Assignment | Each record that follows should be transcribed word for word.

Excerpted data |
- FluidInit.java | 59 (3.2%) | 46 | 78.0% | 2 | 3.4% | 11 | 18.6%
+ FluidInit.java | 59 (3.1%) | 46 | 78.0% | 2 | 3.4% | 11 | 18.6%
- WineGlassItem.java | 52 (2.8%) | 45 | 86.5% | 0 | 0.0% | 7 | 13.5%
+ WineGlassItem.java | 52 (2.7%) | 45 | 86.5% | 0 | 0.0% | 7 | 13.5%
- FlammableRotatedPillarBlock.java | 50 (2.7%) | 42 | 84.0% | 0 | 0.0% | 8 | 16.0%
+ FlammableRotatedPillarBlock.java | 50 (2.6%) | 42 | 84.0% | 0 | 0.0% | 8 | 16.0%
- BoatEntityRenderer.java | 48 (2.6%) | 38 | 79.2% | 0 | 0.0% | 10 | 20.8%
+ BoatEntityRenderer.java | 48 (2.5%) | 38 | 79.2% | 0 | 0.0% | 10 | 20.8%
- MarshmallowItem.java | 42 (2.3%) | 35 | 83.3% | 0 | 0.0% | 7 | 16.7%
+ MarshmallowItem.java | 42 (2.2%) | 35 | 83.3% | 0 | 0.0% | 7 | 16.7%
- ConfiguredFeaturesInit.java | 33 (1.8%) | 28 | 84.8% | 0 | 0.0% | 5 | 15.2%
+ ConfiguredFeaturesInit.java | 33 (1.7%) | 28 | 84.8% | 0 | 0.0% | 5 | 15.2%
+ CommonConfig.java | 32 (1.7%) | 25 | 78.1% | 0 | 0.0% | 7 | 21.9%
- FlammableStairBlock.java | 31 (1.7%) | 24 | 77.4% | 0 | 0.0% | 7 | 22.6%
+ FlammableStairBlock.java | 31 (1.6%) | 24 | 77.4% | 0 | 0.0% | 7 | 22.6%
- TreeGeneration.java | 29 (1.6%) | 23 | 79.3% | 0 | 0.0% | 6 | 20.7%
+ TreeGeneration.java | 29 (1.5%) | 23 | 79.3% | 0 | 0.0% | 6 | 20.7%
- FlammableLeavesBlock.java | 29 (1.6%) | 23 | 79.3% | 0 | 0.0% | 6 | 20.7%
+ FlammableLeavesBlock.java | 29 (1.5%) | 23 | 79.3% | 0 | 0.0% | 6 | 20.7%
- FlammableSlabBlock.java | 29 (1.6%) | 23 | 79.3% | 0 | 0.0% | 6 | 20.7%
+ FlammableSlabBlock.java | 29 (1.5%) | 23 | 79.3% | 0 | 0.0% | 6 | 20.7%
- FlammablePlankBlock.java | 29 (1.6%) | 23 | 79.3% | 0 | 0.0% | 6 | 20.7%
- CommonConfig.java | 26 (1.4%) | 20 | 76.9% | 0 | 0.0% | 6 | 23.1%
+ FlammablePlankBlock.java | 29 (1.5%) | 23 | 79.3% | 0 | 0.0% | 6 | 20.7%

Solution to this exercise |
- FluidInit.java | 59 (3.2%) | 46 | 78.0% | 2 | 3.4% | 11 | 18.6%
+ FluidInit.java | 59 (3.1%) | 46 | 78.0% | 2 | 3.4% | 11 | 18.6%
- WineGlassItem.java | 52 (2.8%) | 45 | 86.5% | 0 | 0.0% | 7 | 13.5%
+ WineGlassItem.java | 52 (2.7%) | 45 | 86.5% | 0 | 0.0% | 7 | 13.5%
- FlammableRotatedPillarBlock.java | 50 (2.7%) | 42 | 84.0% | 0 | 0.0% | 8 | 16.0%
+ FlammableRotatedPillarBlock.java | 50 (2.6%) | 42 | 84.0% | 0 | 0.0% | 8 | 16.0%
- BoatEntityRenderer.java | 48 (2.6%) | 38 | 79.2% | 0 | 0.0% | 10 | 20.8%
+ BoatEntityRenderer.java | 48 (2.5%) | 38 | 79.2% | 0 | 0.0% | 10 | 20.8%
- MarshmallowItem.java | 42 (2.3%) | 35 | 83.3% | 0 | 0.0% | 7 | 16.7%
+ MarshmallowItem.java | 42 (2.2%) | 35 | 83.3% | 0 | 0.0% | 7 | 16.7%
- ConfiguredFeaturesInit.java | 33 (1.8%) | 28 | 84.8% | 0 | 0.0% | 5 | 15.2%
+ ConfiguredFeaturesInit.java | 33 (1.7%) | 28 | 84.8% | 0 | 0.0% | 5 | 15.2%
+ CommonConfig.java | 32 (1.7%) | 25 | 78.1% | 0 | 0.0% | 7 | 21.9%
- FlammableStairBlock.java | 31 (1.7%) | 24 | 77.4% | 0 | 0.0% | 7 | 22.6%
+ FlammableStairBlock.java | 31 (1.6%) | 24 | 77.4% | 0 | 0.0% | 7 | 22.6%
- TreeGeneration.java | 29 (1.6%) | 23 | 79.3% | 0 | 0.0% | 6 | 20.7%
+ TreeGeneration.java | 29 (1.5%) | 23 | 79.3% | 0 | 0.0% | 6 | 20.7%
- FlammableLeavesBlock.java | 29 (1.6%) | 23 | 79.3% | 0 | 0.0% | 6 | 20.7%
+ FlammableLeavesBlock.java | 29 (1.5%) | 23 | 79.3% | 0 | 0.0% | 6 | 20.7%
- FlammableSlabBlock.java | 29 (1.6%) | 23 | 79.3% | 0 | 0.0% | 6 | 20.7%
+ FlammableSlabBlock.java | 29 (1.5%) | 23 | 79.3% | 0 | 0.0% | 6 | 20.7%
- FlammablePlankBlock.java | 29 (1.6%) | 23 | 79.3% | 0 | 0.0% | 6 | 20.7%
- CommonConfig.java | 26 (1.4%) | 20 | 76.9% | 0 | 0.0% | 6 | 23.1%
+ FlammablePlankBlock.java | 29 (1.5%) | 23 | 79.3% | 0 | 0.0% | 6 | 20.7%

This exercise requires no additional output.